Al fin y al cabo, ya nos pasó cuando nos pusimos las «gafas violetas» por primera vez; y nos topamos con cientos de películas sobre mujeres que habían sido dirigidas por hombres (con lo que ello implicaba a la hora de representar las voces femeninas en guiones escritos por quienes procedían de un sistema heteropatriarcal longevo). También lo vimos cuando nos pusimos las «gafas negras» y contabilizamos cuántas actrices y actores negros había entre las 20 nominaciones en las categorías interpretativas de los premios Oscar de hace cuatro años, y vimos que ninguna. Ahora, las nuevas «gafas decoloniales»:
1) nos ayudan a mirar, no solo, qué personajes aparecen en las películas, sino también a quienes hacen dichas películas.
2) Con sus lentes argumentan el mensaje de que basta de cineastas de mirada eurocéntrica que hacen películas sobre barriadas culturalmente multiétnicas.
3) Las nuevas gafas decoloniales reivindican, en resumidas cuentas, que es hora de colocar estas barriadas multiétnicas delante de nuevas cámaras racializadas.
En esa clave, otro ejemplo de película en el Festival que podemos comprender mejor si nos ponemos esas «lentes decoloniales» es Rocks, de Sarah Gavron. Dichas gafas nos permiten comprender que el guión fuera escrito después de hacer el casting de las adolescentes que la protagonizan y por la guionista Teresa Ikoko, de origen africano. Nos permiten entender que en el montaje de la historia (que versa sobre un grupo de amigas adolescentes –somalíes, jamaicanas, irlandesas– en un barrio del este de Londres, a una de las cuales su madre le abandona). Se incluyeran las imágenes, selfies y vídeos grabados por las propias chicas con sus móviles.

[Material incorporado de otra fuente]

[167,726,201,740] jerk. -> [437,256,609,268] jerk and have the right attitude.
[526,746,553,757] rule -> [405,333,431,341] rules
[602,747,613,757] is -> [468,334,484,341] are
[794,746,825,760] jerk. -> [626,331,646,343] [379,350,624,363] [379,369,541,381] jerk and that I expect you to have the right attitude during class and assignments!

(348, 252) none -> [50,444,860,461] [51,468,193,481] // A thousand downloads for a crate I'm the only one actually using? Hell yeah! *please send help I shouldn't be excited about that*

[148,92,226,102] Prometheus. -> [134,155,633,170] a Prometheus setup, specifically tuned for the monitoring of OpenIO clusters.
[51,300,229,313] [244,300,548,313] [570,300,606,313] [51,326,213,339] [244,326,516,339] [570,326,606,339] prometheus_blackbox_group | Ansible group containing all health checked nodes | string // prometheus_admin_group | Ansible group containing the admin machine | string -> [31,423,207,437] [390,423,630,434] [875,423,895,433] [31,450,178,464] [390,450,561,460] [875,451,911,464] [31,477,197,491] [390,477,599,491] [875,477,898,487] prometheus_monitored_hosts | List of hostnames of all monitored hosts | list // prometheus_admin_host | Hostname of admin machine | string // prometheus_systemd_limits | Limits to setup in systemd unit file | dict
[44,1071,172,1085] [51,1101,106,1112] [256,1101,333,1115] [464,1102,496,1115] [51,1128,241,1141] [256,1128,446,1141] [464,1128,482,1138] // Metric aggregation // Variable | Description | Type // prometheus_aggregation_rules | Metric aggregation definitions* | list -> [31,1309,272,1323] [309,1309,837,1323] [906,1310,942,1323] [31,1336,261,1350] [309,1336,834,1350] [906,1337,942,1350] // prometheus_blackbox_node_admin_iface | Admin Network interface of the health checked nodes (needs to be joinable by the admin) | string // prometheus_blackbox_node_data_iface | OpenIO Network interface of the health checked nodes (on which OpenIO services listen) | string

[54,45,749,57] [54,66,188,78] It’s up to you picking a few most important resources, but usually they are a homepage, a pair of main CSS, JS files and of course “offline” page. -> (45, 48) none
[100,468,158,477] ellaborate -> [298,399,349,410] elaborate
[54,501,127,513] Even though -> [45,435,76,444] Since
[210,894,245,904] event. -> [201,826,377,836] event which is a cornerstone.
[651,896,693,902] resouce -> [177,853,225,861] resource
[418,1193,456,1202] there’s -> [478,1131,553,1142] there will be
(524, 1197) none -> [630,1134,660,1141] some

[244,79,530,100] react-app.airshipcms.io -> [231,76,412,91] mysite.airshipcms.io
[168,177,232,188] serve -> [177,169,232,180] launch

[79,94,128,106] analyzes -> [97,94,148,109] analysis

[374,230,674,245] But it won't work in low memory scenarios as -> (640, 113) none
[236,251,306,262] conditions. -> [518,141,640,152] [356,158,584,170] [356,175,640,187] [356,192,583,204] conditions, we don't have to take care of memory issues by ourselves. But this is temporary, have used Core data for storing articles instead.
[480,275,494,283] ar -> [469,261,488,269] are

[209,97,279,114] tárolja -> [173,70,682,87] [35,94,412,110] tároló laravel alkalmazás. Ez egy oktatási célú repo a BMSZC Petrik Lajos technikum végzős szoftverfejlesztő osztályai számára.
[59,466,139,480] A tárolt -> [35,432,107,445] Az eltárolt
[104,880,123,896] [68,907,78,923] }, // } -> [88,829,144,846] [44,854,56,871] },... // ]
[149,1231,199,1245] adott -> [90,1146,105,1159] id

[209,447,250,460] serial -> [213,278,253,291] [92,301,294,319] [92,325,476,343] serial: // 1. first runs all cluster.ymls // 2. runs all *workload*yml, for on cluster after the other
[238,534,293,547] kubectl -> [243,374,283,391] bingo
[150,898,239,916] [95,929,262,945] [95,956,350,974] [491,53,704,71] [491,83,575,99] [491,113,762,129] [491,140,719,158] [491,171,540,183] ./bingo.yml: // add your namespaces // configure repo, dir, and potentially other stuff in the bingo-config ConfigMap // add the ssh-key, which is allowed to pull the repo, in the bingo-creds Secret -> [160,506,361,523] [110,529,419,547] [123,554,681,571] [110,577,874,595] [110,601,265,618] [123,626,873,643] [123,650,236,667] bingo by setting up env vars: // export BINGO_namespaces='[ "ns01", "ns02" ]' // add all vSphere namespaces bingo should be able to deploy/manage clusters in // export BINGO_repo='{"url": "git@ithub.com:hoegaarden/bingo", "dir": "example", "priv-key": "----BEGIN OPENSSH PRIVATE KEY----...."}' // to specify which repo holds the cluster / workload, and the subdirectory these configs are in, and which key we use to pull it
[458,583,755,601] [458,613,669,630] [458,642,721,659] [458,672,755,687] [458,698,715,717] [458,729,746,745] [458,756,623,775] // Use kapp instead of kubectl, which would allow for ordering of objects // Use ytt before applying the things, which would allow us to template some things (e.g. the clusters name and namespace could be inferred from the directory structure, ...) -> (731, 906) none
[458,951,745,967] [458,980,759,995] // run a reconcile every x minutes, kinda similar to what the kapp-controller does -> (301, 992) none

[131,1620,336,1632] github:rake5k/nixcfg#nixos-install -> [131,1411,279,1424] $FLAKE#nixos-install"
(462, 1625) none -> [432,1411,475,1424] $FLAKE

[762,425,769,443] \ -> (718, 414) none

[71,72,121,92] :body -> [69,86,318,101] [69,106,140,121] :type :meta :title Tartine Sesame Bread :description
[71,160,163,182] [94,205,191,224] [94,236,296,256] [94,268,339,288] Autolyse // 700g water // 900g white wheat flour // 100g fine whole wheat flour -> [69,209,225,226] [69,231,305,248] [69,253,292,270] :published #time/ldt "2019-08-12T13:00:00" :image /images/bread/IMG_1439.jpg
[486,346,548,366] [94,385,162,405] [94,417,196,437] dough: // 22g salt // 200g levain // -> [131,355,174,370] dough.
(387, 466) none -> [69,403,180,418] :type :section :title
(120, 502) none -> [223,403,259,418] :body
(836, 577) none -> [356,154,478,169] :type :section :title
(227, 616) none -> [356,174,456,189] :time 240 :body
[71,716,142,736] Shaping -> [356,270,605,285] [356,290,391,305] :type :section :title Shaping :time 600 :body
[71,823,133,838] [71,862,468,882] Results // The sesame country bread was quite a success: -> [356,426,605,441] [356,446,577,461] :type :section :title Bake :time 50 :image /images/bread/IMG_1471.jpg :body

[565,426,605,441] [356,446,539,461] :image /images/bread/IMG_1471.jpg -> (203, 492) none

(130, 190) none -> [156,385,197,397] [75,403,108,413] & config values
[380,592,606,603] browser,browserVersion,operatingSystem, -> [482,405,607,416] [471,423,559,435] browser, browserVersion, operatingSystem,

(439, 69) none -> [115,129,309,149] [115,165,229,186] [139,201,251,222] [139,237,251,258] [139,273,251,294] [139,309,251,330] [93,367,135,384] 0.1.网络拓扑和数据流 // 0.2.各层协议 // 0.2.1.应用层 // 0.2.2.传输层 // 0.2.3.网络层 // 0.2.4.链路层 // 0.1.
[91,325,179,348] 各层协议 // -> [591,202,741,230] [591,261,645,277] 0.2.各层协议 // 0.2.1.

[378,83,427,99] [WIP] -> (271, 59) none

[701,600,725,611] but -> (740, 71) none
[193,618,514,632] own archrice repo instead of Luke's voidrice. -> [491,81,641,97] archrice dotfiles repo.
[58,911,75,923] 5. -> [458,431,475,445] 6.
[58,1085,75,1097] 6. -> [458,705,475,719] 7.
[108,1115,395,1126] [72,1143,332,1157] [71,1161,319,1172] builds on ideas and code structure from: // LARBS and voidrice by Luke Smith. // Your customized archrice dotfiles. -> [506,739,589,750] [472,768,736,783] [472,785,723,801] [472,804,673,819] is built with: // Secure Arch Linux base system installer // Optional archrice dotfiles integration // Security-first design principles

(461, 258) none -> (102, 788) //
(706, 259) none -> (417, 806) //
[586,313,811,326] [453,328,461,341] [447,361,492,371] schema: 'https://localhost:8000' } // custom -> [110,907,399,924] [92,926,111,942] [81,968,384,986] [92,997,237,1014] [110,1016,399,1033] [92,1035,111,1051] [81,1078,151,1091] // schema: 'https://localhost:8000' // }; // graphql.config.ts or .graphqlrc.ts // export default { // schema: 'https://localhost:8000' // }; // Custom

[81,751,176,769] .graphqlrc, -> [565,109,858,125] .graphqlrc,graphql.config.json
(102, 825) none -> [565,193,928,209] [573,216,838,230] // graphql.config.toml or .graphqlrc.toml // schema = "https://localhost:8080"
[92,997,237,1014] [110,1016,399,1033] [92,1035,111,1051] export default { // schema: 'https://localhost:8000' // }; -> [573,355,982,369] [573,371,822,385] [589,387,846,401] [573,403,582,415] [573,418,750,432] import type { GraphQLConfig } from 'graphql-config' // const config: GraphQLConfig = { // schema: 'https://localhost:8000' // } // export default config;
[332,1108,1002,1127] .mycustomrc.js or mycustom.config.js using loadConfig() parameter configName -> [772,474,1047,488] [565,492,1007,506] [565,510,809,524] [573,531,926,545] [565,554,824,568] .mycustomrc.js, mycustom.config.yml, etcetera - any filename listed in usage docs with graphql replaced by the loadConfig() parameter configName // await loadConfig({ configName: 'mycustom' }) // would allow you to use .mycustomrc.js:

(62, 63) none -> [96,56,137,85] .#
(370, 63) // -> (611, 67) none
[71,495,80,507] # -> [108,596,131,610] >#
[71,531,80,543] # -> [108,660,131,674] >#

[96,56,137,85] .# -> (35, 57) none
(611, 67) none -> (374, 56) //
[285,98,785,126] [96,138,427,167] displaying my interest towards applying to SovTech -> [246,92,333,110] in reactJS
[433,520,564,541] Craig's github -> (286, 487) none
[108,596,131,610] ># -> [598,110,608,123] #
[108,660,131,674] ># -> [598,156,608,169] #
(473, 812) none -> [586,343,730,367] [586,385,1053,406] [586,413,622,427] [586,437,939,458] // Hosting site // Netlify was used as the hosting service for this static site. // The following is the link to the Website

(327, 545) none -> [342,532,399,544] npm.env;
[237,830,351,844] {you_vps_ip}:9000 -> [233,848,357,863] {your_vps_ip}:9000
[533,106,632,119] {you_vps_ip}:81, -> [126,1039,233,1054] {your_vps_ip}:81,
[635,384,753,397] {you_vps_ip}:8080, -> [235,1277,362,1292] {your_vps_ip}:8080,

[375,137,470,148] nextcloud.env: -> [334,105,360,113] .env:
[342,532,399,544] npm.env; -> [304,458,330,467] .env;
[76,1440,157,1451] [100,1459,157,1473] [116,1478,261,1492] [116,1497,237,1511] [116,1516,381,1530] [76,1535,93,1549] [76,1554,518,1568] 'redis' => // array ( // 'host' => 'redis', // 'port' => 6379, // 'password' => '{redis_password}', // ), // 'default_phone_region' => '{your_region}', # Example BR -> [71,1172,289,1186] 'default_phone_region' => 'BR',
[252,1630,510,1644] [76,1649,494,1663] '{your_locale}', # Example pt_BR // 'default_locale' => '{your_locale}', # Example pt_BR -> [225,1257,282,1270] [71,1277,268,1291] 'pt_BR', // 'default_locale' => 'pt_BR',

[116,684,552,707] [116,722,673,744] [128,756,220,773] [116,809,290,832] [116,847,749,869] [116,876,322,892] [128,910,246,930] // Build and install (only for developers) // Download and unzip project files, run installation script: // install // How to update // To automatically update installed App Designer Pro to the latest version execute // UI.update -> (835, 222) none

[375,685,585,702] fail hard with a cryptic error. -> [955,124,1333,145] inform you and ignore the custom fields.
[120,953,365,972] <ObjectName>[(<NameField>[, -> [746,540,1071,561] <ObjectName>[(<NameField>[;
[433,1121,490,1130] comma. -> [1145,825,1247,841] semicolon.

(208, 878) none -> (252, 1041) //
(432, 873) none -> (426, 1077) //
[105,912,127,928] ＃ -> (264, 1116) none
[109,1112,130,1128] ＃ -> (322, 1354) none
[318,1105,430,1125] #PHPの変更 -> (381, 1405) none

También esas gafas nos ayudan a entender que otra película del Festival, Nos défaites (Nuestras derrotas), de Jean-Gabriel Périot, consista en la recreación de escenas de diferentes películas sobre Mayo del 68 por parte diez estudiantes de un instituto del barrio de Rolland D’ivry-sur-Seine muy cerca de París. Con su voz, su reescritura de la historia, su interpretación desde sus diferentes orígenes culturales, recrean, y contestan a la pregunta de si, tras aquella revolución, ya hemos perdido la guerra o solo estamos perdiendo batallas, frase con la que abre la película.
Ante esa y otras preguntas habrá que seguir escuchando sus respuestas en primera persona, ya que a la vista del éxito de Los Miserables, es probable que en las próximas ediciones del Festival las películas que indaguen en las inquietudes decoloniales se lleven la palma o, mejor dicho, la Concha.